» Exercise requirements:
With all images left out, restate the records below exactly as written.

:: Dataset records ::

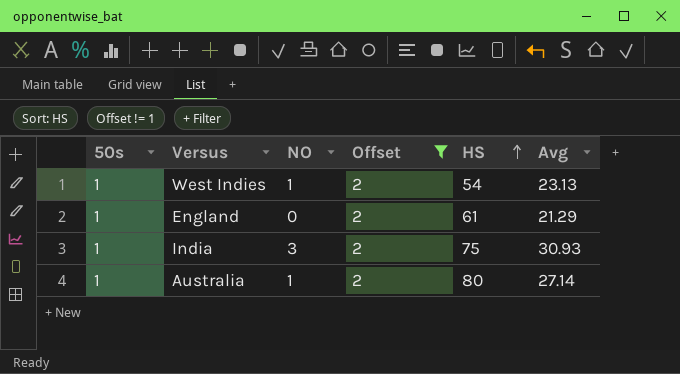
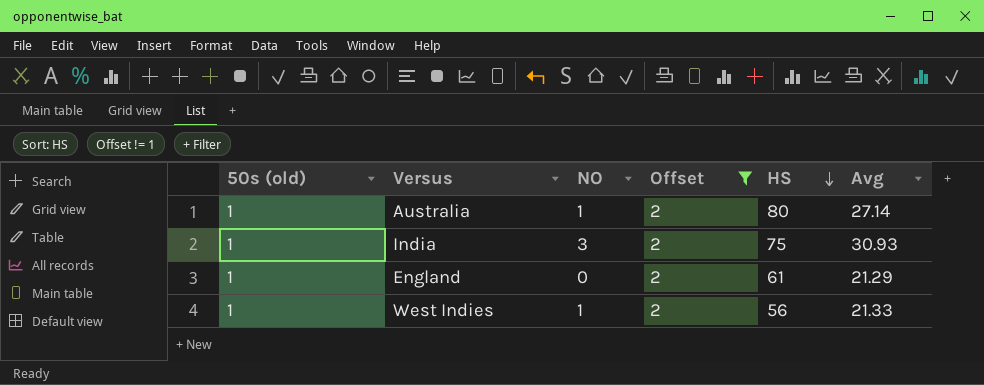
row order: HS ascending -> HS descending
column name: 50s -> 50s (old)
West Indies | HS: 54 -> 56
West Indies | Avg: 23.13 -> 21.33

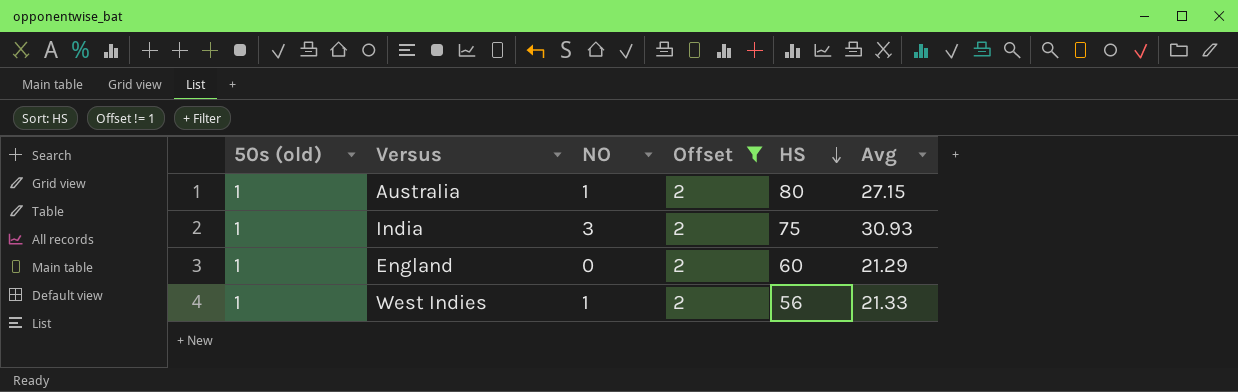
Australia | Avg: 27.14 -> 27.15
England | HS: 61 -> 60

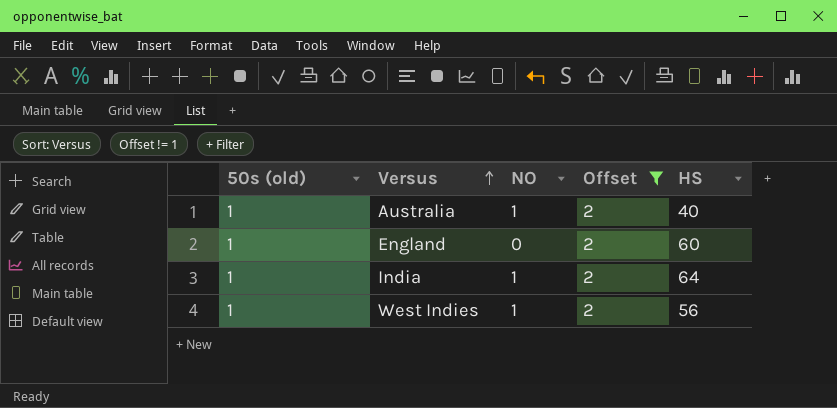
row order: HS descending -> Versus ascending
column Avg | position: 6 -> none
Australia | HS: 80 -> 40
India | NO: 3 -> 1
India | HS: 75 -> 64

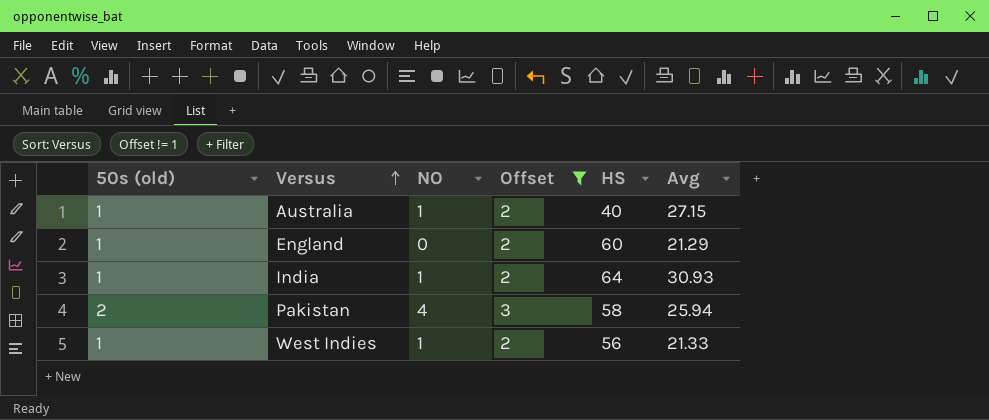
column Avg | position: none -> 6
row Pakistan: none -> 2 | 4 | 3 | 58 | 25.94

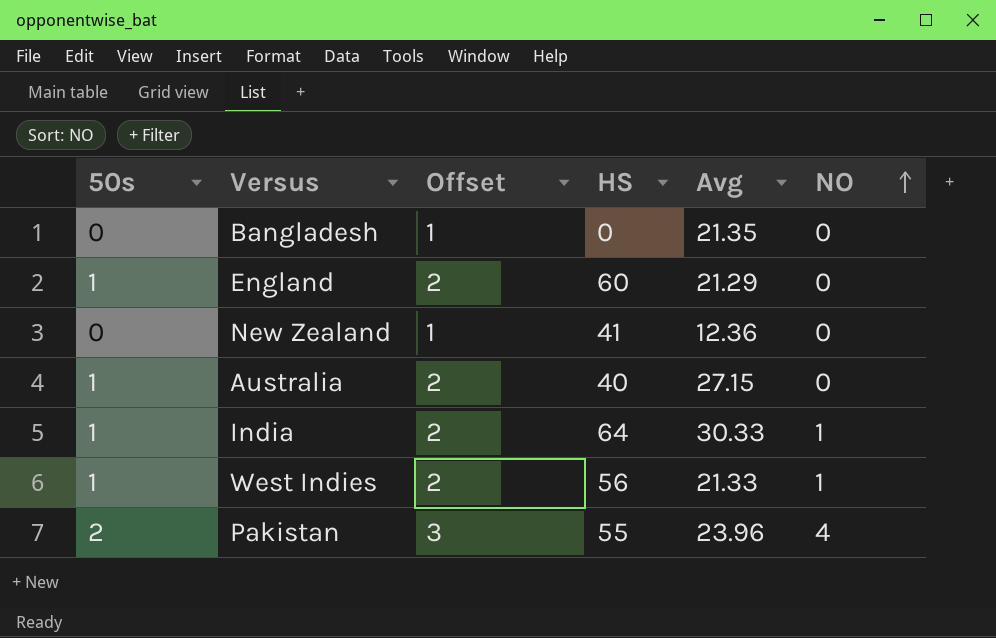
filter: Offset != 1 -> none
row order: Versus ascending -> NO ascending
column name: 50s (old) -> 50s
column NO | position: 3 -> 6
Australia | NO: 1 -> 0
India | Avg: 30.93 -> 30.33
Pakistan | HS: 58 -> 55
Pakistan | Avg: 25.94 -> 23.96

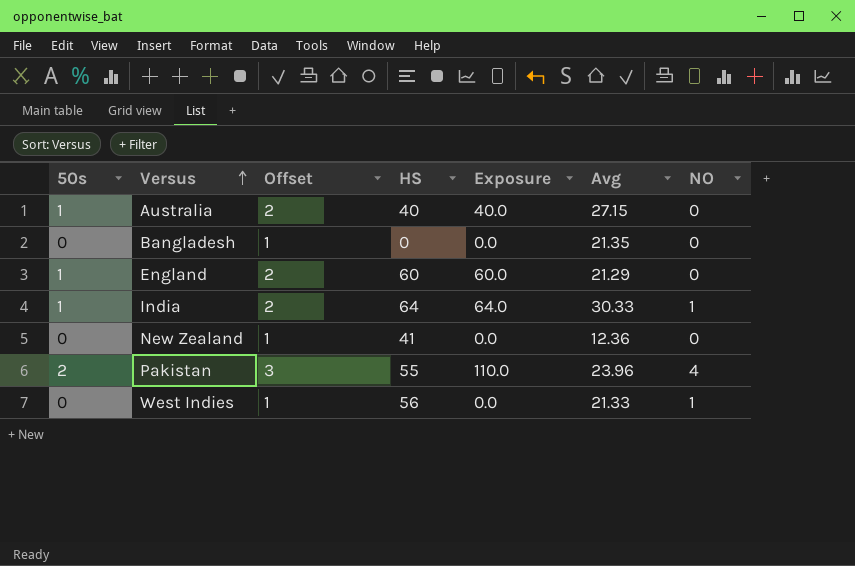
row order: NO ascending -> Versus ascending
column Exposure | formula: none -> [50s] * [HS]
West Indies | 50s: 1 -> 0
West Indies | Offset: 2 -> 1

:::

» Your solution:
row order: HS ascending -> HS descending
column name: 50s -> 50s (old)
West Indies | HS: 54 -> 56
West Indies | Avg: 23.13 -> 21.33

Australia | Avg: 27.14 -> 27.15
England | HS: 61 -> 60

row order: HS descending -> Versus ascending
column Avg | position: 6 -> none
Australia | HS: 80 -> 40
India | NO: 3 -> 1
India | HS: 75 -> 64

column Avg | position: none -> 6
row Pakistan: none -> 2 | 4 | 3 | 58 | 25.94

filter: Offset != 1 -> none
row order: Versus ascending -> NO ascending
column name: 50s (old) -> 50s
column NO | position: 3 -> 6
Australia | NO: 1 -> 0
India | Avg: 30.93 -> 30.33
Pakistan | HS: 58 -> 55
Pakistan | Avg: 25.94 -> 23.96

row order: NO ascending -> Versus ascending
column Exposure | formula: none -> [50s] * [HS]
West Indies | 50s: 1 -> 0
West Indies | Offset: 2 -> 1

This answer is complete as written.